> PROBLEM STATEMENT
An exact copy of every entry is required, without the pictures.

> Itemized modification records
● ● ● ● ● ● ●

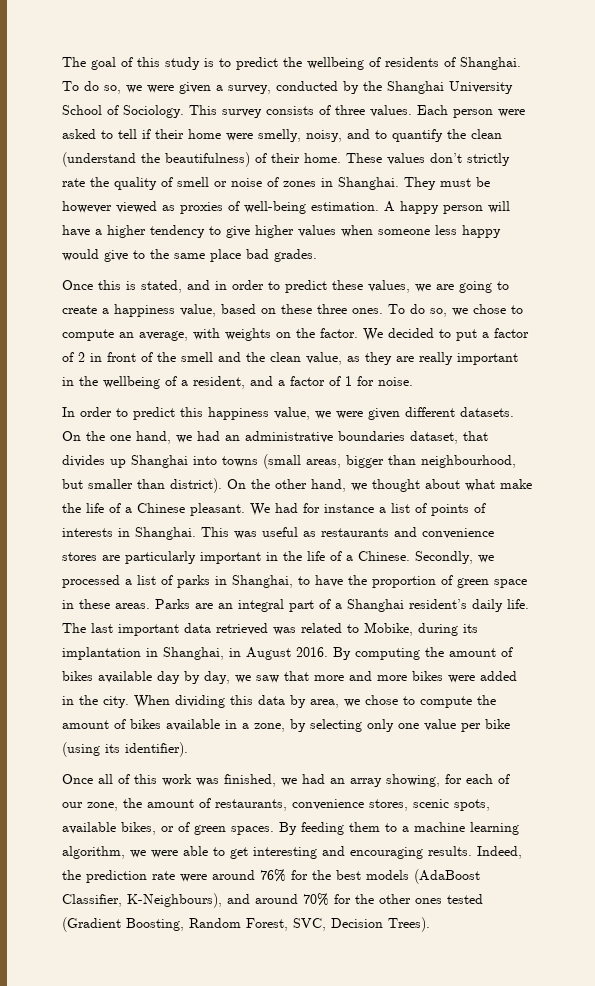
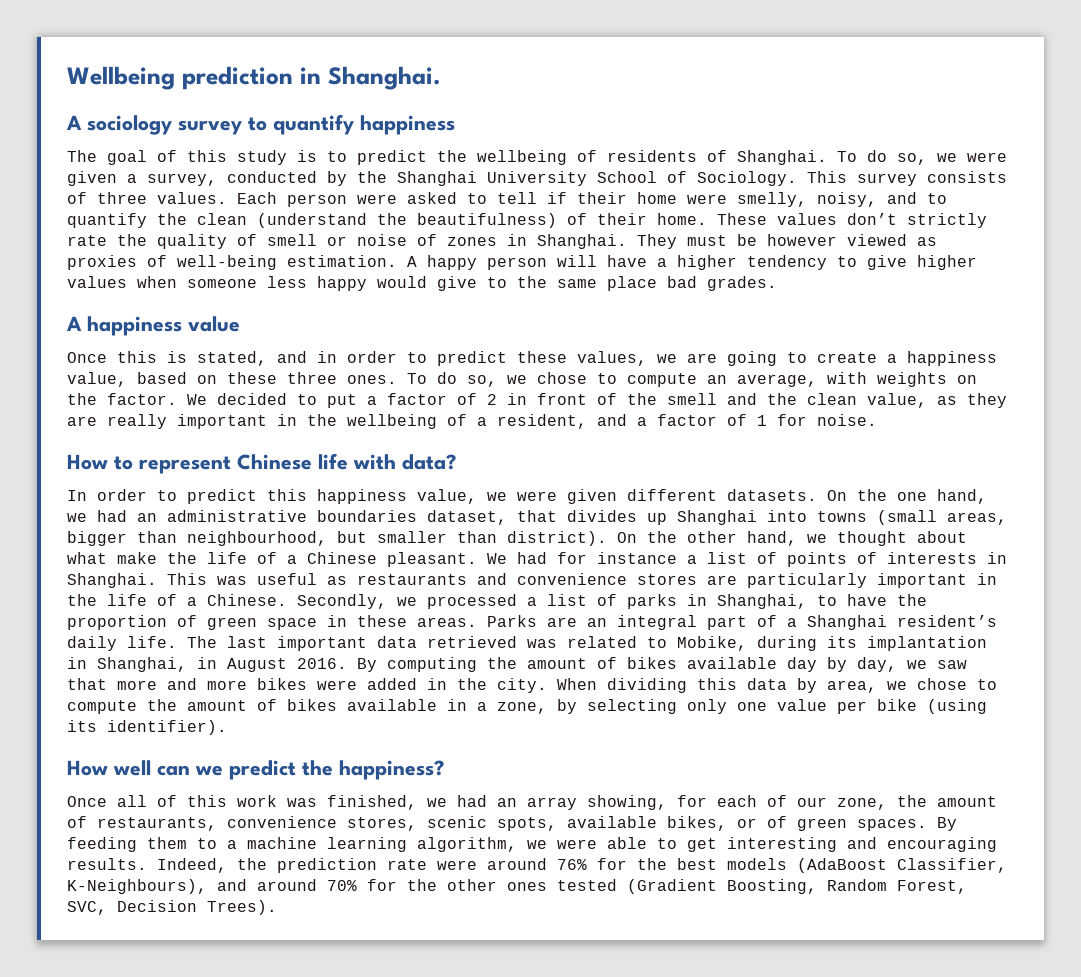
+ Wellbeing prediction in Shanghai.
+ A sociology survey to quantify happiness
+ A happiness value
+ How to represent Chinese life with data?
+ How well can we predict the happiness?

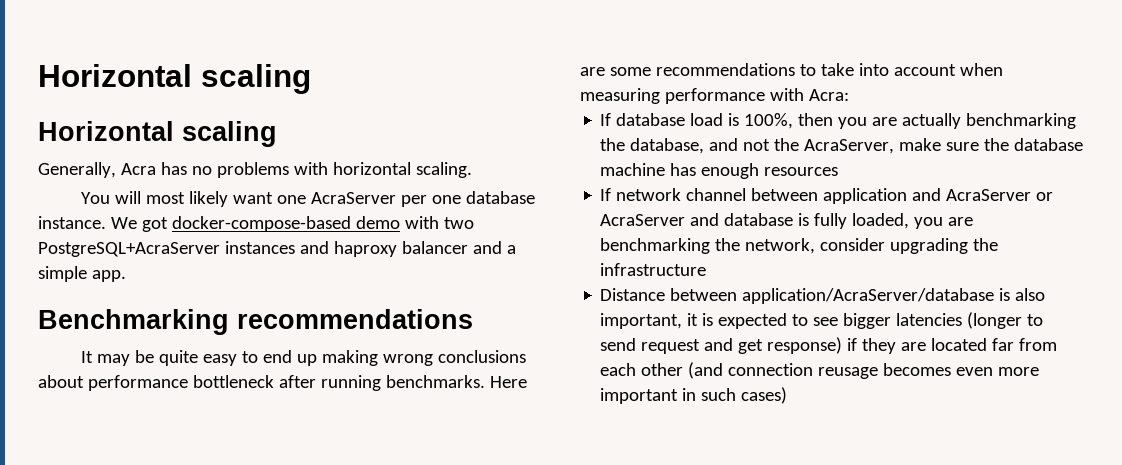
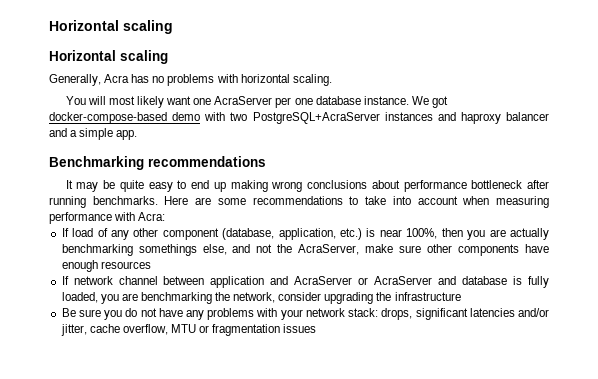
- If database load is 100%, then you are actually benchmarking the database, and not the AcraServer, make sure the database machine has enough resources
+ If load of any other component (database, application, etc.) is near 100%, then you are actually benchmarking somethings else, and not the AcraServer, make sure other components have enough resources
- Distance between application/AcraServer/database is also important, it is expected to see bigger latencies (longer to send request and get response) if they are located far from each other (and connection reusage becomes even more important in such cases)
+ Be sure you do not have any problems with your network stack: drops, significant latencies and/or jitter, cache overflow, MTU or fragmentation issues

● ● ● ● ● ● ●

> REPLY TO THE EXERCISE
+ Wellbeing prediction in Shanghai.
+ A sociology survey to quantify happiness
+ A happiness value
+ How to represent Chinese life with data?
+ How well can we predict the happiness?

- If database load is 100%, then you are actually benchmarking the database, and not the AcraServer, make sure the database machine has enough resources
+ If load of any other component (database, application, etc.) is near 100%, then you are actually benchmarking somethings else, and not the AcraServer, make sure other components have enough resources
- Distance between application/AcraServer/database is also important, it is expected to see bigger latencies (longer to send request and get response) if they are located far from each other (and connection reusage becomes even more important in such cases)
+ Be sure you do not have any problems with your network stack: drops, significant latencies and/or jitter, cache overflow, MTU or fragmentation issues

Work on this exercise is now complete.